Siempre que terminaba una historia, seguía el mismo ritual. Acariciaba la hoja de papel, como queriendo rendir el máximo respeto a las palabras allí escritas. Sorbía un poco más de café y dejaba que un pensamiento, siempre el mismo, le embargara: en el aire de aquella pequeña habitación, flotaban todas las palabras sin escribir, todas las historias sin contar.
Al cerrar el último de los capítulos de ese relato, sentía las miradas de aquellas personas imaginarias o imaginadas que ya nunca tendrían su rincón en la realidad. Miradas tristes, lejanas, algunas incluso inquisidoras. Miradas que le reprochaban el olvido, tal vez la falta de valor para concederles el don de la vida eterna.
En las hebras de un destino maldito, bailaban con pies descalzos las almas de aquellos que nunca serían. Condenados por decisiones, por casualidades, por instantes que no sucedieron.

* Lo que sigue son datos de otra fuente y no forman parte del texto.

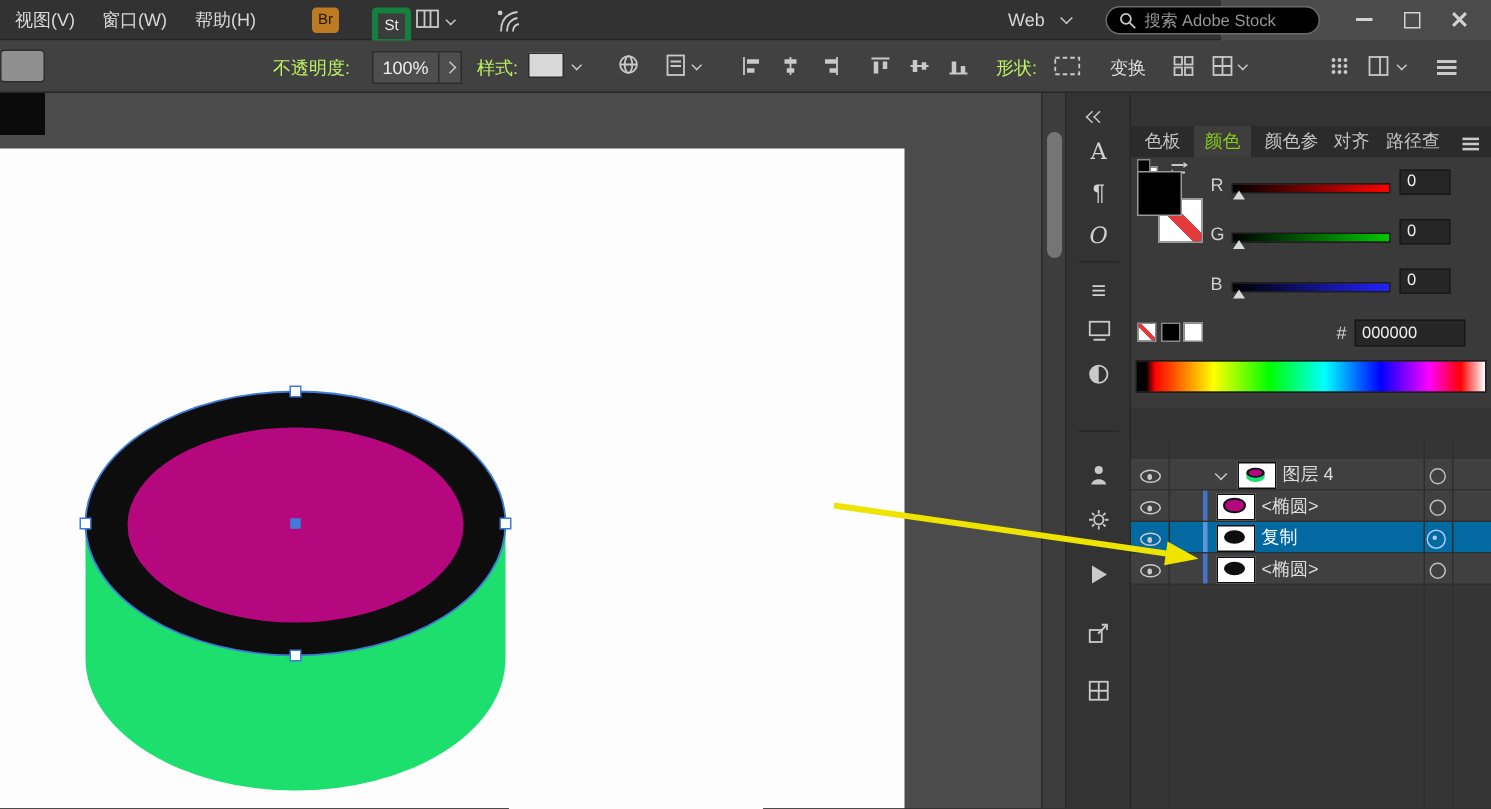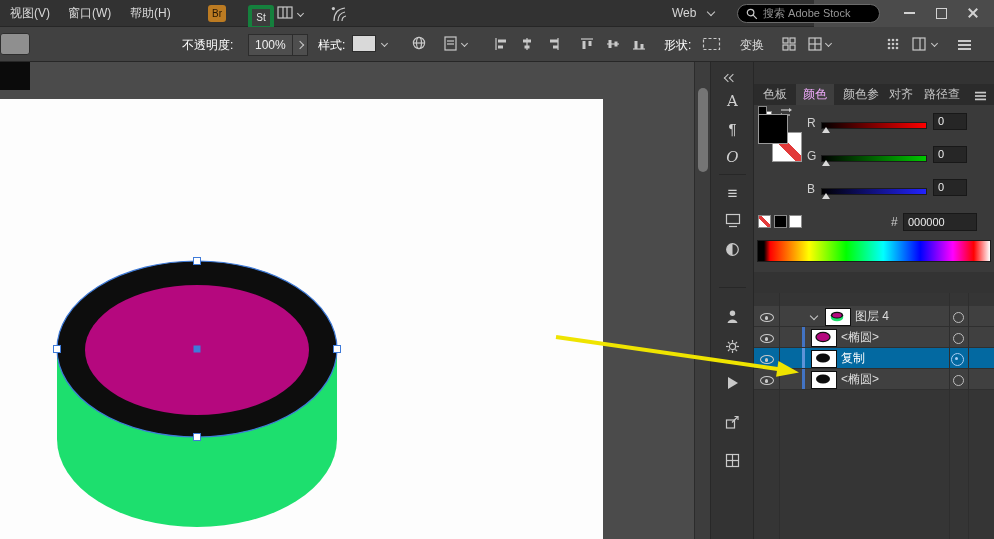--- a/index.html
+++ b/index.html
@@ -11,25 +11,25 @@
   .cv{display:inline-block;width:5px;height:5px;border-right:1.5px solid #c9c9c9;border-bottom:1.5px solid #c9c9c9;transform:rotate(45deg)}
   .cv.r{transform:rotate(-45deg)}
   .cv.l{transform:rotate(135deg)}
   
   .menubar{left:0;top:0;width:814px;height:27px;background:#323232;border-bottom:1px solid #262626}
   .mitem{position:absolute;top:0;height:27px;line-height:27px;padding:0 6px;color:#d8d8d8}
   .badge{position:absolute;top:5px;width:18px;height:17px;border-radius:3px;font-size:10px;font-weight:normal;
          text-align:center;line-height:17px}
   
   .controlbar{left:0;top:27px;width:994px;height:35px;background:#414141;border-bottom:1px solid #272727}
-  .clabel{position:absolute;color:#ffffff;line-height:14px;white-space:nowrap}
+  .clabel{position:absolute;color:#bef264;line-height:14px;white-space:nowrap}
   .field{position:absolute;background:#4e4e4e;border:1px solid #2c2c2c;display:flex;align-items:center}
   
   .tab{position:absolute;height:21px;line-height:21px;padding:0 7px;color:#c3c3c3;white-space:nowrap}
-  .tab.on{background:#3e3e3e;color:#f0abfc}
+  .tab.on{background:#3e3e3e;color:#84cc16}
   .vbox{position:absolute;background:#262626;border:1px solid #181818;color:#ececec;font-size:11px;
         line-height:15px;padding-left:4px;box-sizing:border-box}
   .track{position:absolute;height:5px;border:1px solid #1c1c1c;box-sizing:content-box}
   .tri{position:absolute;width:0;height:0;border-left:4px solid transparent;border-right:4px solid transparent;border-bottom:6px solid #d8d8d8}
   .sw{position:absolute;width:13px;height:13px;border:1px solid #8a8a8a;box-sizing:border-box}
   .slashnone{background:linear-gradient(45deg,#fff 40%,#e23a3a 40%,#e23a3a 60%,#fff 60%)}
   .dproxy{position:absolute;width:14px;height:14px}
   .dproxy::before{content:"";position:absolute;right:0;bottom:0;width:7px;height:7px;background:#fff;border:1px solid #888}
   .dproxy::after{content:"";position:absolute;left:0;top:0;width:7px;height:7px;background:#000;border:1px solid #888}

Y, de repente, el pensamiento se diluía, desapareciendo tan silenciosamente como había llegado. Dejándole con el sabor amargo que dejan las despedidas para siempre.
Él se abrazaba a la esperanza del amanecer del nuevo día. De una nueva historia que contar. Y, poco antes de despuntar los primeros rayos del sol, soñaba despierto a construir un futuro lleno de nuevas miradas que descubrir.